• Your goal: What is needed is an exact reproduction of the listing, without its pictures.
━━━━━━━━━━━━━━━━━━━━━━━━━━━━━━
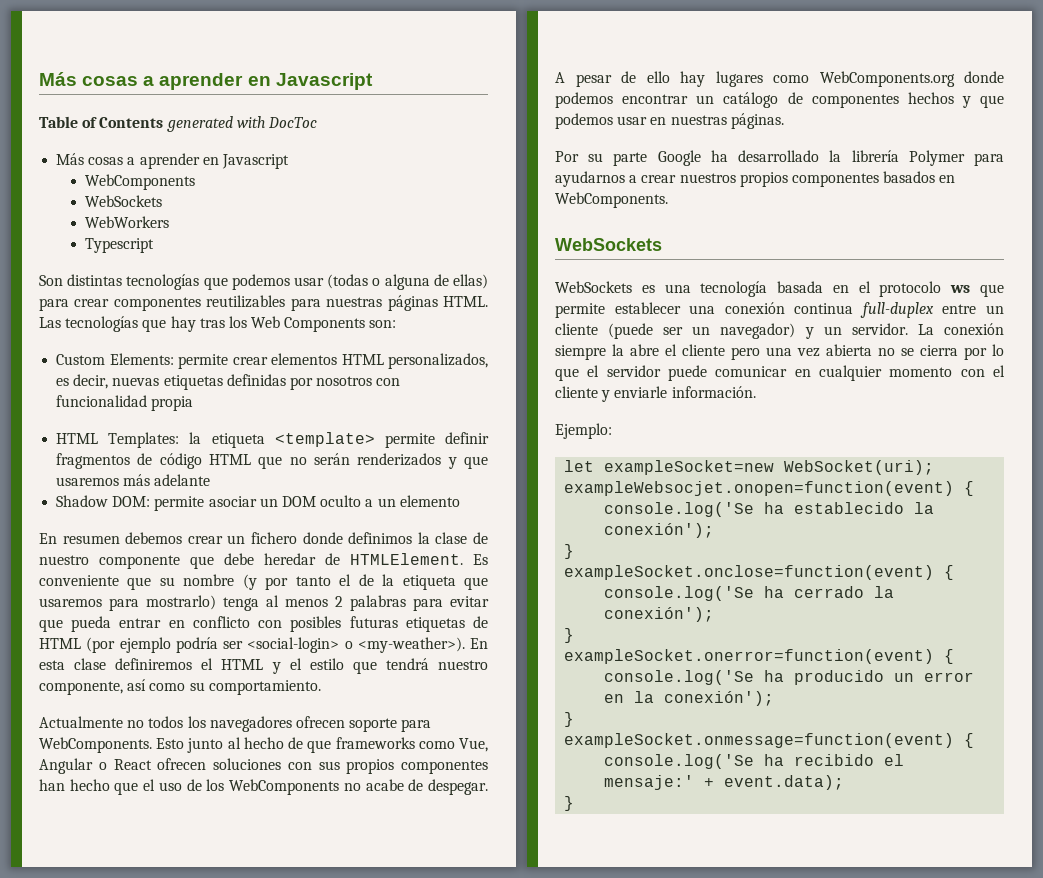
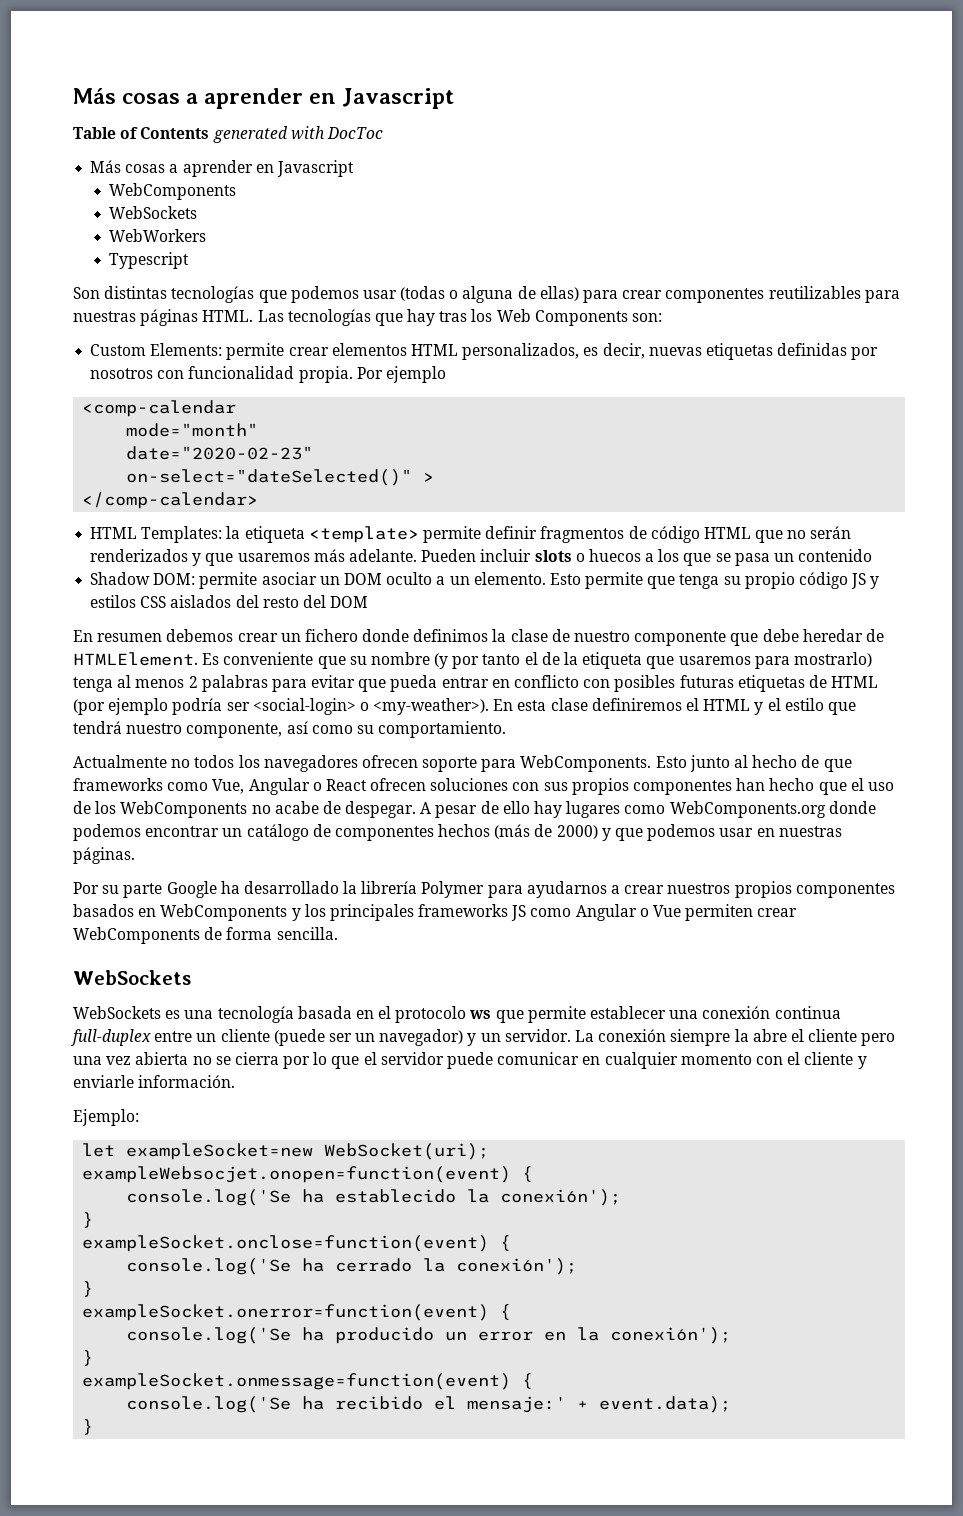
- Custom Elements: permite crear elementos HTML personalizados, es decir, nuevas etiquetas definidas por nosotros con funcionalidad propia
+ Custom Elements: permite crear elementos HTML personalizados, es decir, nuevas etiquetas definidas por nosotros con funcionalidad propia. Por ejemplo
+ <comp-calendar
+ mode="month"
+ date="2020-02-23"
+ on-select="dateSelected()" >
+ </comp-calendar>
- HTML Templates: la etiqueta <template> permite definir fragmentos de código HTML que no serán renderizados y que usaremos más adelante
+ HTML Templates: la etiqueta <template> permite definir fragmentos de código HTML que no serán renderizados y que usaremos más adelante. Pueden incluir slots o huecos a los que se pasa un contenido
- Shadow DOM: permite asociar un DOM oculto a un elemento
+ Shadow DOM: permite asociar un DOM oculto a un elemento. Esto permite que tenga su propio código JS y estilos CSS aislados del resto del DOM
- A pesar de ello hay lugares como WebComponents.org donde podemos encontrar un catálogo de componentes hechos y que podemos usar en nuestras páginas.
+ A pesar de ello hay lugares como WebComponents.org donde podemos encontrar un catálogo de componentes hechos (más de 2000) y que podemos usar en nuestras páginas.
- Por su parte Google ha desarrollado la librería Polymer para ayudarnos a crear nuestros propios componentes basados en WebComponents.
+ Por su parte Google ha desarrollado la librería Polymer para ayudarnos a crear nuestros propios componentes basados en WebComponents y los principales frameworks JS como Angular o Vue permiten crear WebComponents de forma sencilla.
━━━━━━━━━━━━━━━━━━━━━━━━━━━━━━
• The answer:
- Custom Elements: permite crear elementos HTML personalizados, es decir, nuevas etiquetas definidas por nosotros con funcionalidad propia
+ Custom Elements: permite crear elementos HTML personalizados, es decir, nuevas etiquetas definidas por nosotros con funcionalidad propia. Por ejemplo
+ <comp-calendar
+ mode="month"
+ date="2020-02-23"
+ on-select="dateSelected()" >
+ </comp-calendar>
- HTML Templates: la etiqueta <template> permite definir fragmentos de código HTML que no serán renderizados y que usaremos más adelante
+ HTML Templates: la etiqueta <template> permite definir fragmentos de código HTML que no serán renderizados y que usaremos más adelante. Pueden incluir slots o huecos a los que se pasa un contenido
- Shadow DOM: permite asociar un DOM oculto a un elemento
+ Shadow DOM: permite asociar un DOM oculto a un elemento. Esto permite que tenga su propio código JS y estilos CSS aislados del resto del DOM
- A pesar de ello hay lugares como WebComponents.org donde podemos encontrar un catálogo de componentes hechos y que podemos usar en nuestras páginas.
+ A pesar de ello hay lugares como WebComponents.org donde podemos encontrar un catálogo de componentes hechos (más de 2000) y que podemos usar en nuestras páginas.
- Por su parte Google ha desarrollado la librería Polymer para ayudarnos a crear nuestros propios componentes basados en WebComponents.
+ Por su parte Google ha desarrollado la librería Polymer para ayudarnos a crear nuestros propios componentes basados en WebComponents y los principales frameworks JS como Angular o Vue permiten crear WebComponents de forma sencilla.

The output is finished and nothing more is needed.